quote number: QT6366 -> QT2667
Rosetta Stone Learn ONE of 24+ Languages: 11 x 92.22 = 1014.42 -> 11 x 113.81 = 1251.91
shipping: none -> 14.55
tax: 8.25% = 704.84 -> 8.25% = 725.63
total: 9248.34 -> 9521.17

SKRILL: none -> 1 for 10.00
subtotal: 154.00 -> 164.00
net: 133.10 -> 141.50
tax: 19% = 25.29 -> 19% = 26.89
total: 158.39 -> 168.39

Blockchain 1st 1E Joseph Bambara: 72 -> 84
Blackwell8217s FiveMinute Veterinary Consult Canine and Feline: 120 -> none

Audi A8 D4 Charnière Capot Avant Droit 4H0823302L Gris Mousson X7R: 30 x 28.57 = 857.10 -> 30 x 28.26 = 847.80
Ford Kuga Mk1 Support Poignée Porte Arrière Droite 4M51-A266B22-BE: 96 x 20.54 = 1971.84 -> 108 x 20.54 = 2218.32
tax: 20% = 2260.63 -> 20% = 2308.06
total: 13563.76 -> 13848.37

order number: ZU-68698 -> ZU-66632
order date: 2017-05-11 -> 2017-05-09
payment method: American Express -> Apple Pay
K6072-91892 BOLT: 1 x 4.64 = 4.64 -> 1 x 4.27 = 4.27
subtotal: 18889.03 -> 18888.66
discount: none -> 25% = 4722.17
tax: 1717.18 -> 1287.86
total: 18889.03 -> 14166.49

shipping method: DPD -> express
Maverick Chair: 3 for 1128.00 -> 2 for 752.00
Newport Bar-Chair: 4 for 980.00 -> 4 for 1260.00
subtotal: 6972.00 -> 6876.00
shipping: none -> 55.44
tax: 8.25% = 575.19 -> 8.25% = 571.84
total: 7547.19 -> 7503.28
----
*What the exercise asks:*
Copy the data above exactly. Every line must be included.

*Exercise answer:*
quote number: QT6366 -> QT2667
Rosetta Stone Learn ONE of 24+ Languages: 11 x 92.22 = 1014.42 -> 11 x 113.81 = 1251.91
shipping: none -> 14.55
tax: 8.25% = 704.84 -> 8.25% = 725.63
total: 9248.34 -> 9521.17

SKRILL: none -> 1 for 10.00
subtotal: 154.00 -> 164.00
net: 133.10 -> 141.50
tax: 19% = 25.29 -> 19% = 26.89
total: 158.39 -> 168.39

Blockchain 1st 1E Joseph Bambara: 72 -> 84
Blackwell8217s FiveMinute Veterinary Consult Canine and Feline: 120 -> none

Audi A8 D4 Charnière Capot Avant Droit 4H0823302L Gris Mousson X7R: 30 x 28.57 = 857.10 -> 30 x 28.26 = 847.80
Ford Kuga Mk1 Support Poignée Porte Arrière Droite 4M51-A266B22-BE: 96 x 20.54 = 1971.84 -> 108 x 20.54 = 2218.32
tax: 20% = 2260.63 -> 20% = 2308.06
total: 13563.76 -> 13848.37

order number: ZU-68698 -> ZU-66632
order date: 2017-05-11 -> 2017-05-09
payment method: American Express -> Apple Pay
K6072-91892 BOLT: 1 x 4.64 = 4.64 -> 1 x 4.27 = 4.27
subtotal: 18889.03 -> 18888.66
discount: none -> 25% = 4722.17
tax: 1717.18 -> 1287.86
total: 18889.03 -> 14166.49

shipping method: DPD -> express
Maverick Chair: 3 for 1128.00 -> 2 for 752.00
Newport Bar-Chair: 4 for 980.00 -> 4 for 1260.00
subtotal: 6972.00 -> 6876.00
shipping: none -> 55.44
tax: 8.25% = 575.19 -> 8.25% = 571.84
total: 7547.19 -> 7503.28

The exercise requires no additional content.